- [Task to carry out]:
The listing below is to be written out word for word, minus its images.

- [Records supplied]:
▶

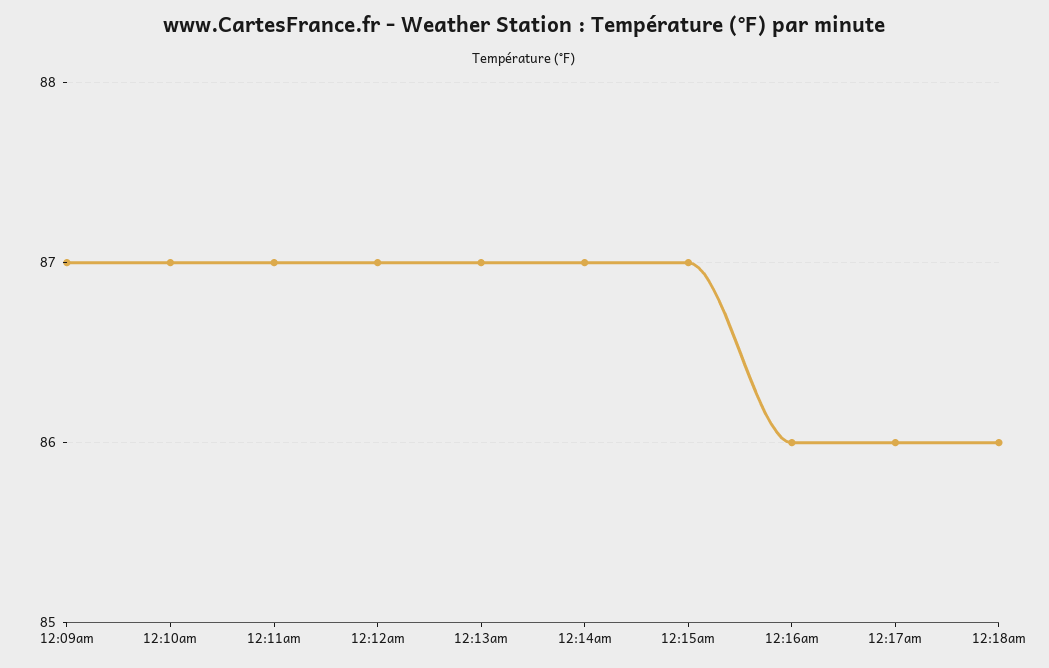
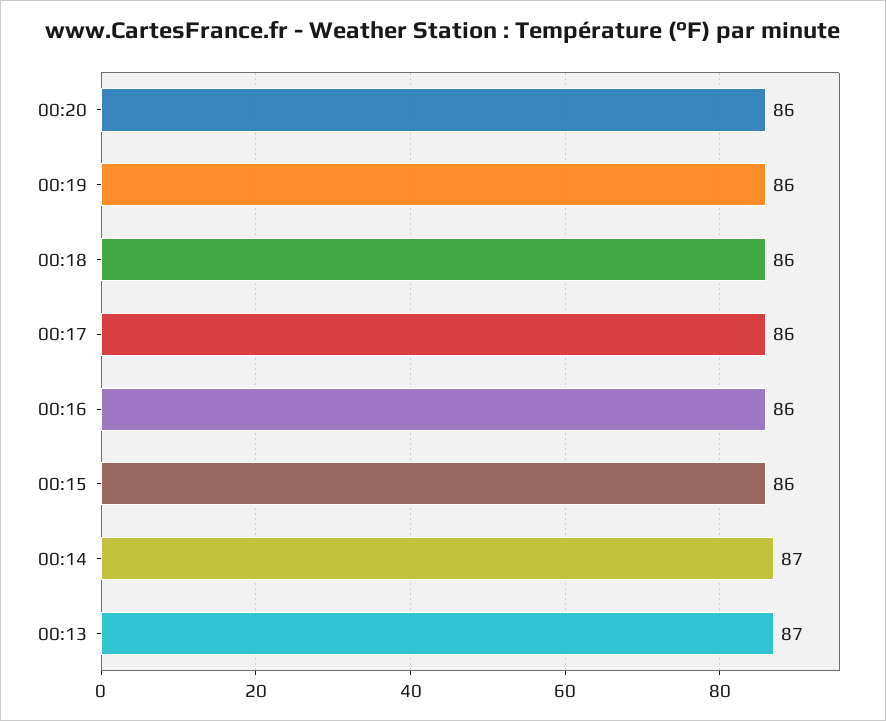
12:09am: 87 -> none
12:10am: 87 -> none
12:11am: 87 -> none
12:12am: 87 -> none
12:15am: 87 -> 86
00:20: none -> 86
00:19: none -> 86

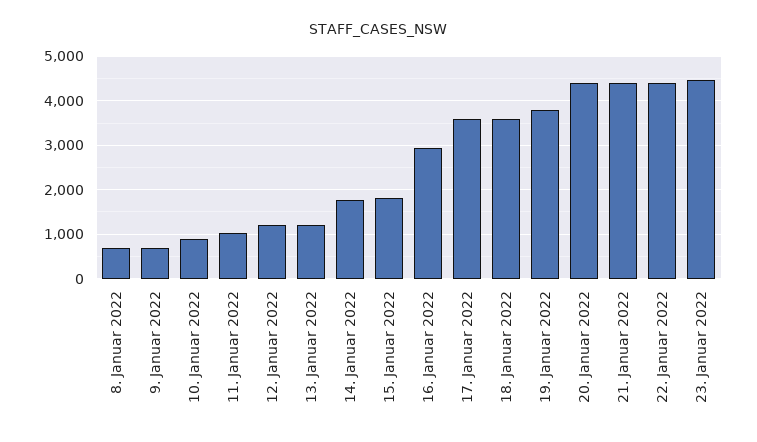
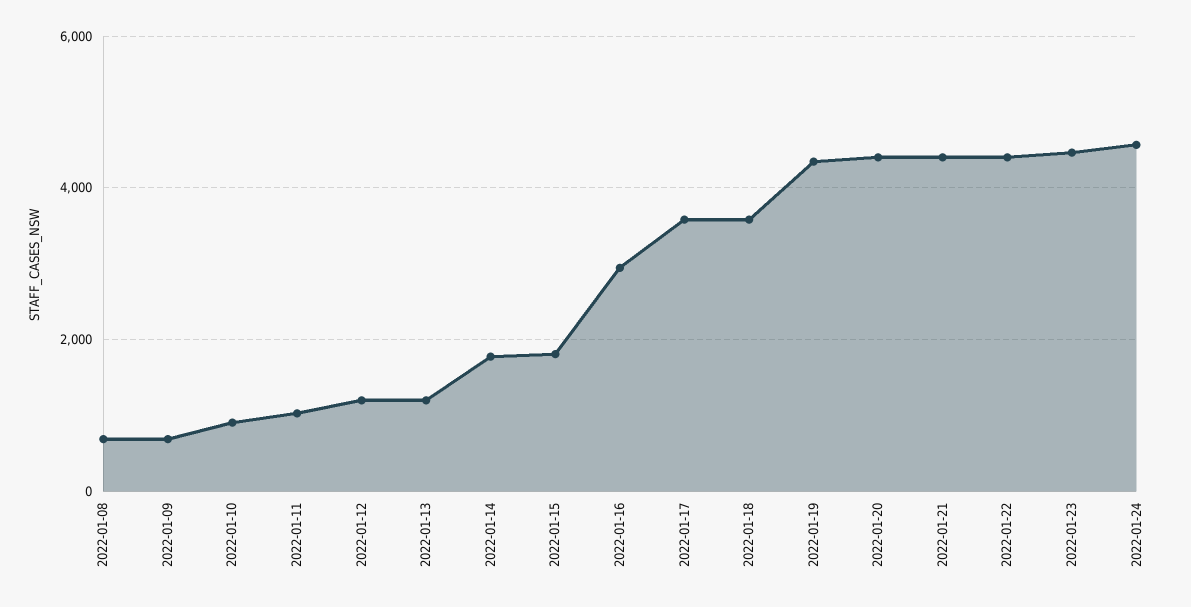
19. Januar 2022: 3800 -> 4400
2022-01-24: none -> 4600

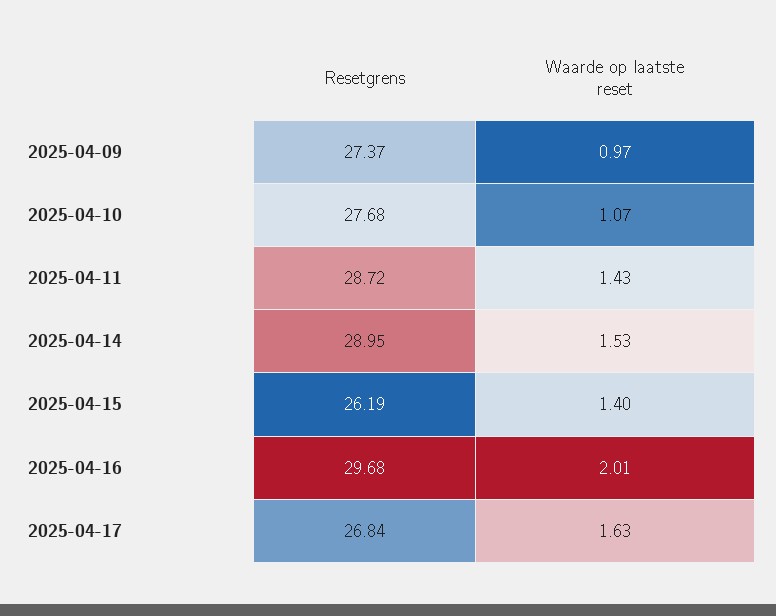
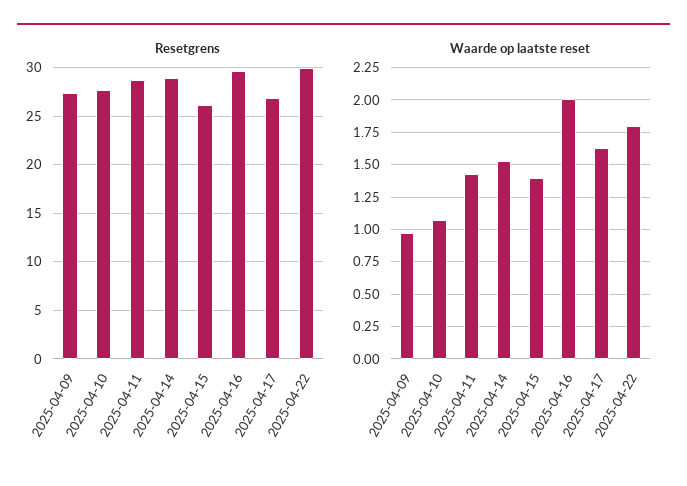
Resetgrens, 2025-04-22: none -> 30
Waarde op laatste reset, 2025-04-22: none -> 1.8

◀

- [Written response]:
12:09am: 87 -> none
12:10am: 87 -> none
12:11am: 87 -> none
12:12am: 87 -> none
12:15am: 87 -> 86
00:20: none -> 86
00:19: none -> 86

19. Januar 2022: 3800 -> 4400
2022-01-24: none -> 4600

Resetgrens, 2025-04-22: none -> 30
Waarde op laatste reset, 2025-04-22: none -> 1.8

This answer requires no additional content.